Since Chinese esports team EDward Gaming（EDG） beat rivals GEN.G from the Republic of Korea （ROK） in the semi-final on November 1， the final became a big event for Chinese fans like Lin. A fan of the team for eight years since the EDG club was established in 2013， Lin has dreamed to see the team become number one in the world. In previous years， EDG did not progress beyond the top eight to reach the semi-finals.
The situation was not expected to be any better this year. Few fans believed EDG would reach the game， let alone stand a chance against last years champion， ROKs DWG KIA. Lin didnt want to think about the result in the lead-up to the final. As the weather forecast predicted a rare cold wave would hit Beijing on the night of November 6， Lin stocked up on enough snacks and beverages to get him through the night.
The intense battle between EDG and DWG KIA seemed interminable， but after four grueling hours EDG seemingly produced a miracle， winning 3：2 at approximately 1 a.m.， Beijing time， on November 7. Lin was thrilled to share their victory on WeChat Moments.“EDG won！” he posted， receiving over 100 likes within the first minute. “At that moment， I realized many of my friends had also been glued to the screen，” he told Beijing Review. He also noticed that China Central Television （CCTV） released the news through its account on Chinas Twitter-like platform Weibo and within an hour， the post had been shared over 5 million times.
A rugged way
Photos of that night shared on social media show hundreds of fans out in the streets， crowding in front of screens live-streaming the game in southern cities like Guangzhou， where the EDG club is based， and Shenzhen in Guangdong Province. Other photos captured the celebrations that lasted throughout the night. “It was the highlight moment of Chinas esports，” Lin said. “It is not the first time for Chinas team to win world-level games， but this time， we felt more excited as the team turned the tables to defeat such a strong opponent.”
Li Xiaofeng， known popularly by the name Sky， is the most renowned professional esports player in China. Li watched the whole game and posted a congratulatory message to EDG on Weibo.“Chinas esports teams rock！” he said.

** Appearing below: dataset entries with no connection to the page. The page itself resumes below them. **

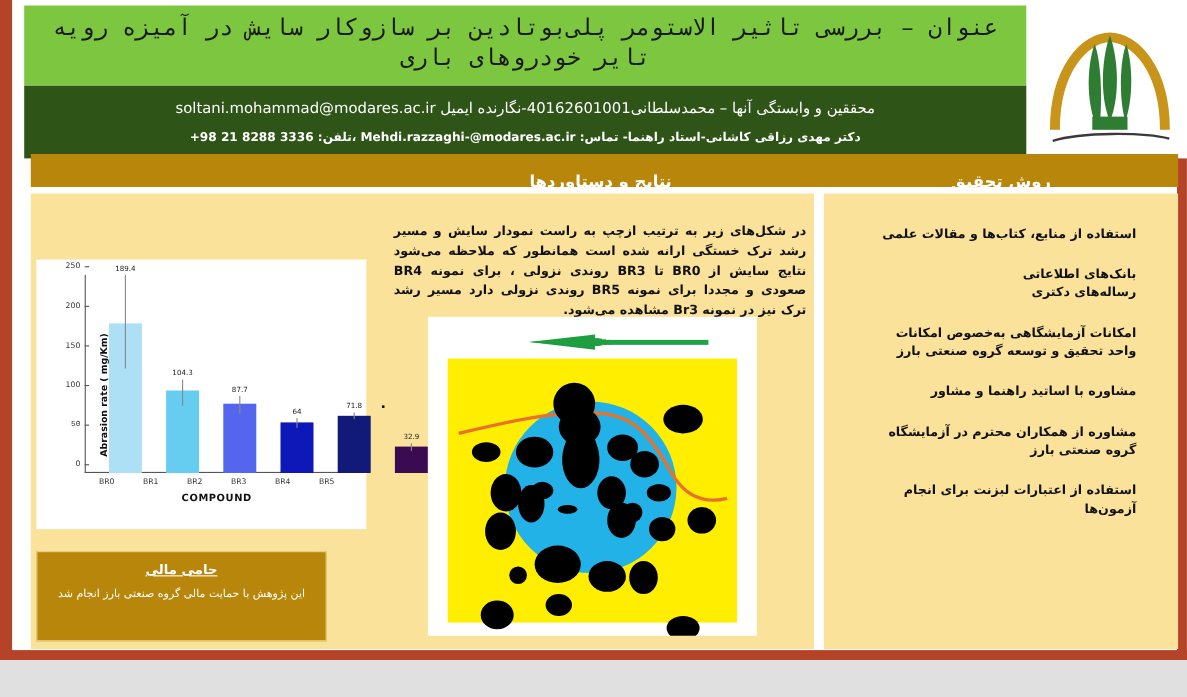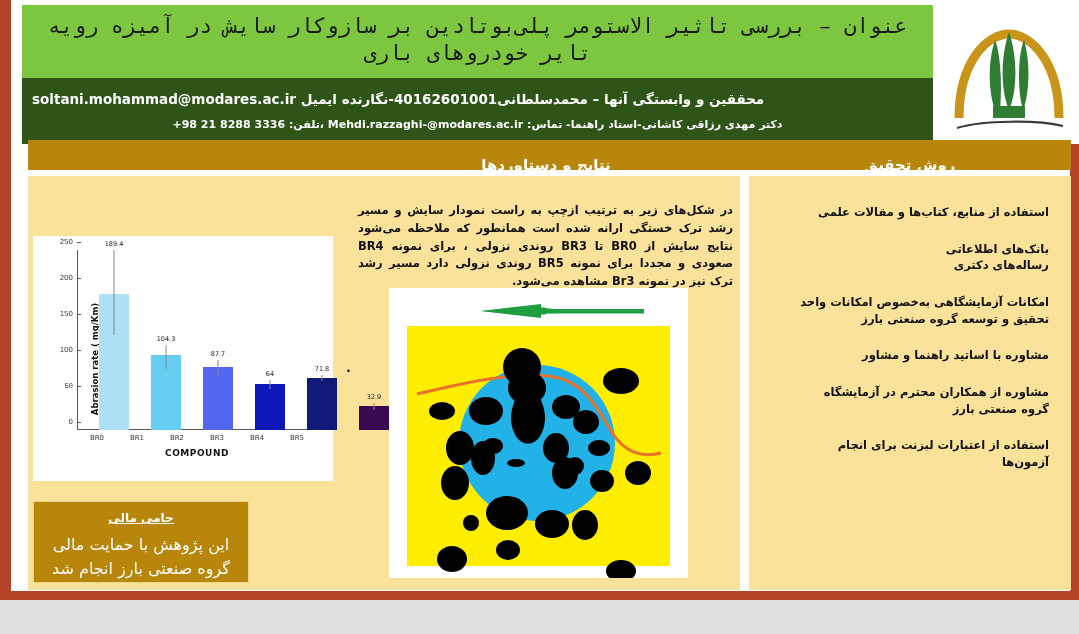"محققین و وابستگی آنها –" .contact-line1 { font-weight: bold -> normal; text-align: left -> center }
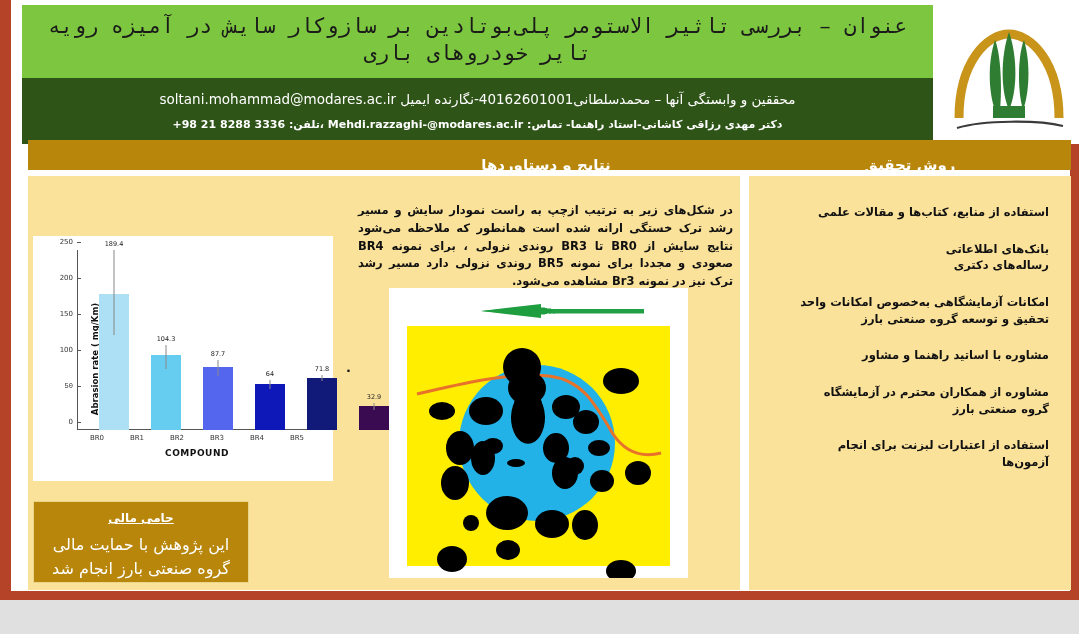"استفاده از منابع، کتاب‌ها و" .method-list { padding: 28px 22px 0 18px -> 28px 38px 0 18px }
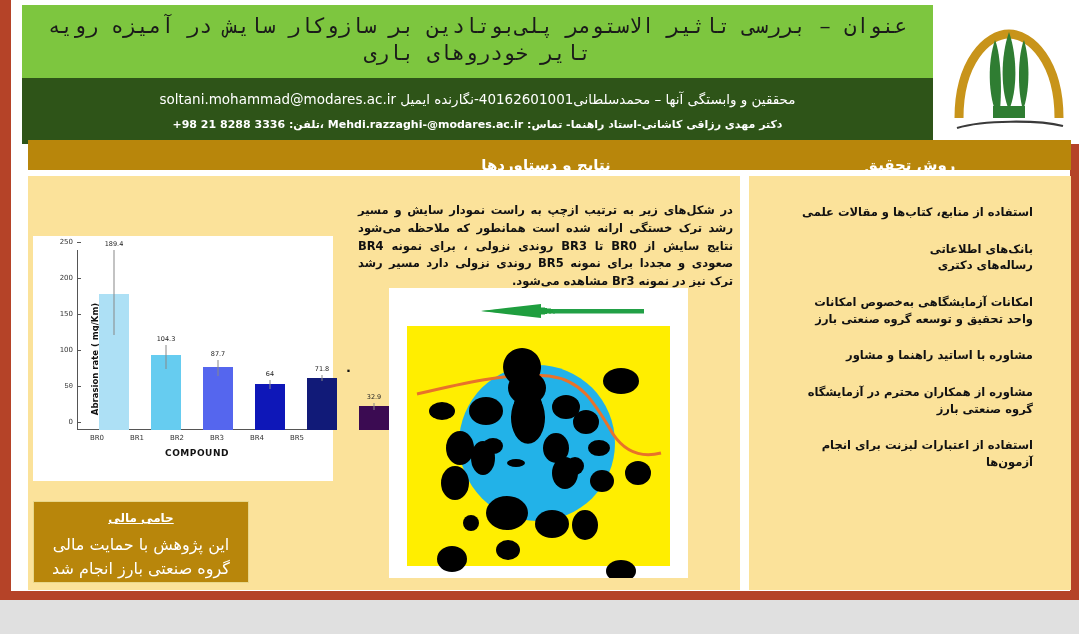"حامی مالی" .sponsor { width: 216px -> 264px }
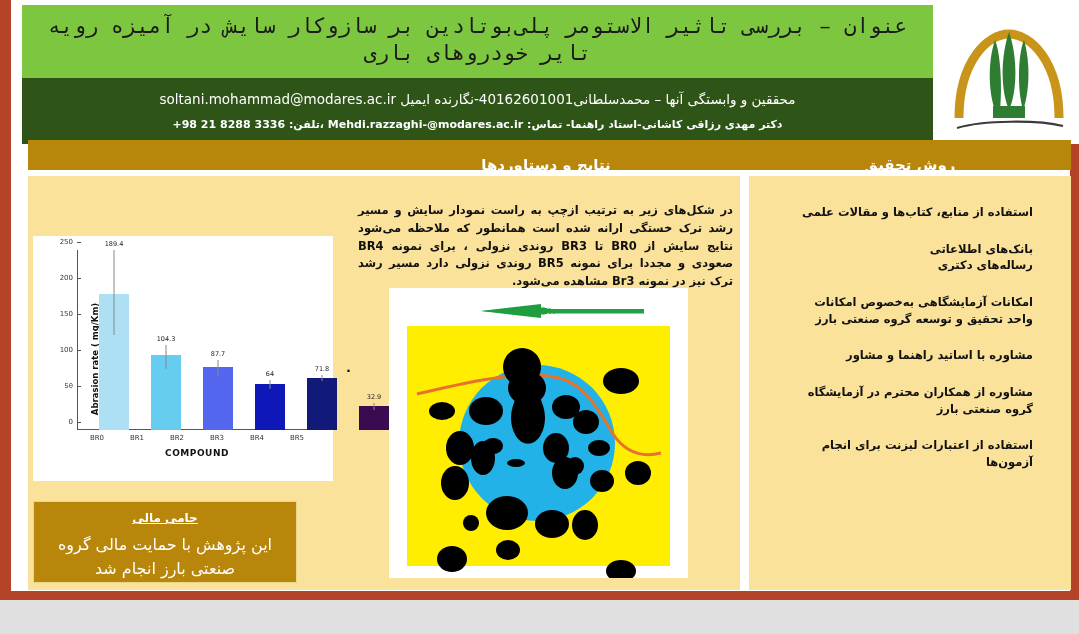"این پژوهش با حمایت مالی" .sponsor-body { font-size: 16px -> 10px }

Born in 1985， Li is regarded as the leading figure of the first generation of Chinas esports players. When he decided to quit middle school to devote himself wholeheartedly to becoming a professional esports player in the late 1990s， he received nothing but strong opposition from his parents. “Societys attitude toward esports players in those days was very unfriendly，” Li said in a recent interview with Xinhua News Agency. “They just thought I was one of those bad boys that got addicted to computer games.”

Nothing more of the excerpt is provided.